• [What is required]: Copy each line of the entries that contains the word "price".
===============
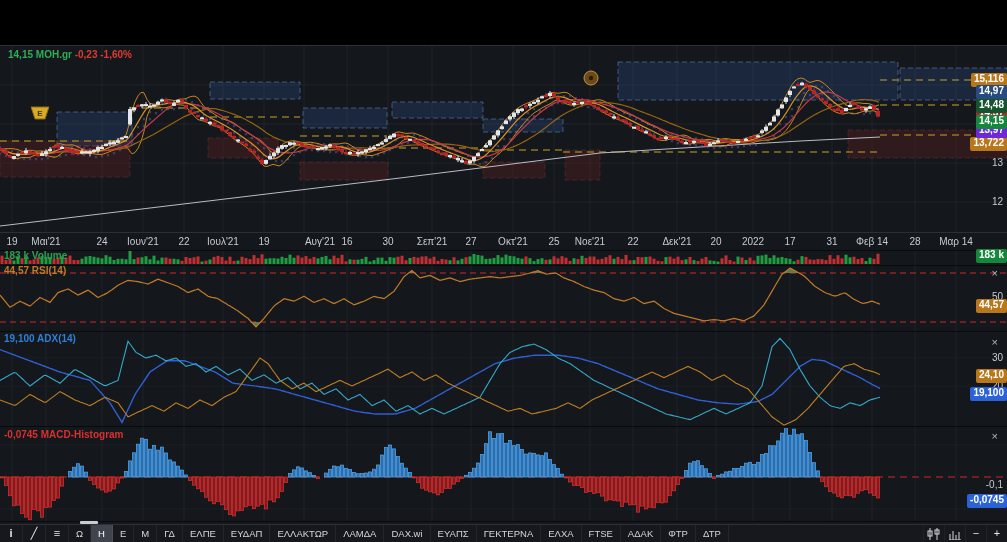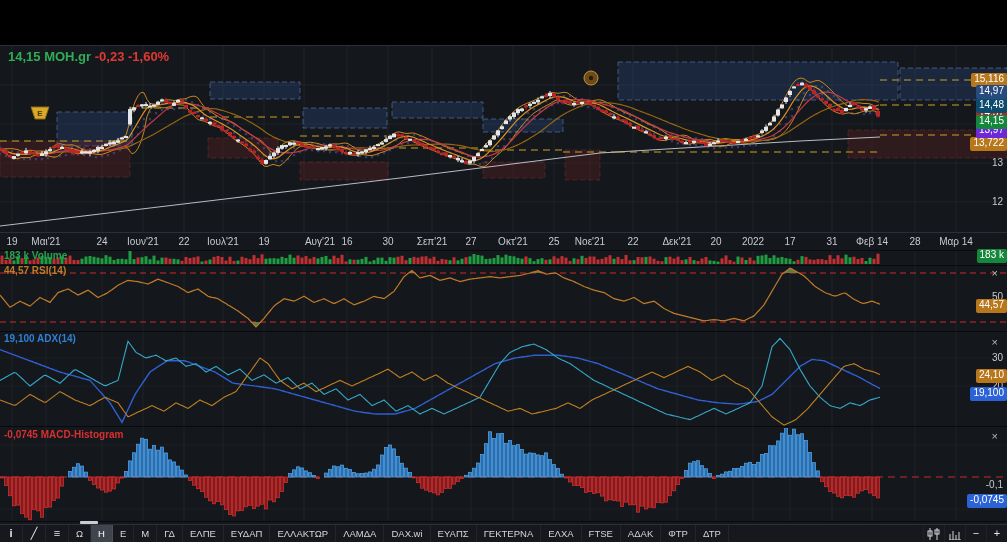--- a/index.html
+++ b/index.html
@@ -8,7 +8,7 @@
   #top-strip{position:absolute;left:0;top:0;width:1007px;height:45px;background:#000;}
   #chart-svg{position:absolute;left:0;top:0;}
   .pane-title{position:absolute;left:4px;font-size:10px;font-weight:bold;z-index:6;white-space:nowrap;}
-  .hdr{position:absolute;left:8px;top:49px;font-size:13px;font-weight:bold;z-index:6;}
+  .hdr{position:absolute;left:8px;top:49px;font-size:10px;font-weight:bold;z-index:6;}
   .price-tag{position:absolute;right:0;height:14px;line-height:12px;font-size:10px;font-weight:normal;
              color:#fff;padding:0 3px;border-radius:2px;white-space:nowrap;}
   .tickr{position:absolute;right:4px;font-size:10px;color:#c7cbd1;z-index:1;}

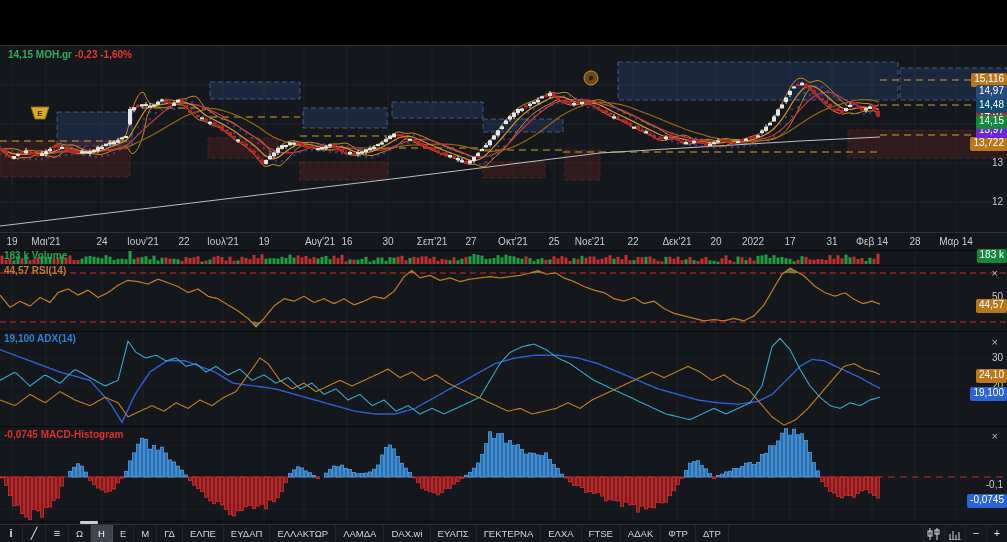--- a/index.html
+++ b/index.html
@@ -9,7 +9,7 @@
   #chart-svg{position:absolute;left:0;top:0;}
   .pane-title{position:absolute;left:4px;font-size:10px;font-weight:bold;z-index:6;white-space:nowrap;}
   .hdr{position:absolute;left:8px;top:49px;font-size:10px;font-weight:bold;z-index:6;}
-  .price-tag{position:absolute;right:0;height:14px;line-height:12px;font-size:10px;font-weight:normal;
+  .price-tag{position:absolute;right:0;height:14px;line-height:12px;font-size:10px;font-weight:bold;
              color:#fff;padding:0 3px;border-radius:2px;white-space:nowrap;}
   .tickr{position:absolute;right:4px;font-size:10px;color:#c7cbd1;z-index:1;}
   .tickx{position:absolute;top:236px;transform:translateX(-50%);font-size:10px;color:#c7cbd1;}

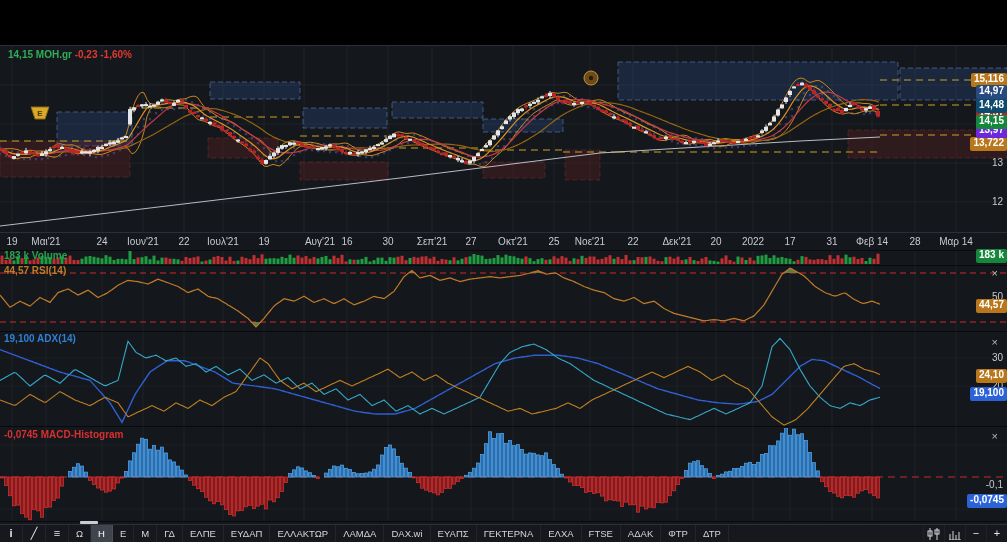--- a/index.html
+++ b/index.html
@@ -1412,7 +1412,7 @@
       <div class="tickr" style="top:479px;">-0,1</div>
       <div class="price-tag" style="top:73px;background:#b9771c;z-index:1;">15,116</div>
       <div class="price-tag" style="top:85px;background:#274a7f;z-index:2;">14,97</div>
-      <div class="price-tag" style="top:99px;background:#0c4a6e;z-index:2;">14,48</div>
+      <div class="price-tag" style="top:99px;background:#14532d;z-index:2;">14,48</div>
       <div class="price-tag" style="top:107px;background:#a62828;z-index:1;">14,37</div>
       <div class="price-tag" style="top:115px;background:#15873c;z-index:3;">14,15</div>
       <div class="price-tag" style="top:124px;background:#6d28d9;z-index:2;">13,97</div>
===============
• [Your solution]:
   .price-tag{position:absolute;right:0;height:14px;line-height:12px;font-size:10px;font-weight:normal;
-  .price-tag{position:absolute;right:0;height:14px;line-height:12px;font-size:10px;font-weight:normal;
+  .price-tag{position:absolute;right:0;height:14px;line-height:12px;font-size:10px;font-weight:bold;
       <div class="price-tag" style="top:73px;background:#b9771c;z-index:1;">15,116</div>
       <div class="price-tag" style="top:85px;background:#274a7f;z-index:2;">14,97</div>
-      <div class="price-tag" style="top:99px;background:#0c4a6e;z-index:2;">14,48</div>
+      <div class="price-tag" style="top:99px;background:#14532d;z-index:2;">14,48</div>
       <div class="price-tag" style="top:107px;background:#a62828;z-index:1;">14,37</div>
       <div class="price-tag" style="top:115px;background:#15873c;z-index:3;">14,15</div>
       <div class="price-tag" style="top:124px;background:#6d28d9;z-index:2;">13,97</div>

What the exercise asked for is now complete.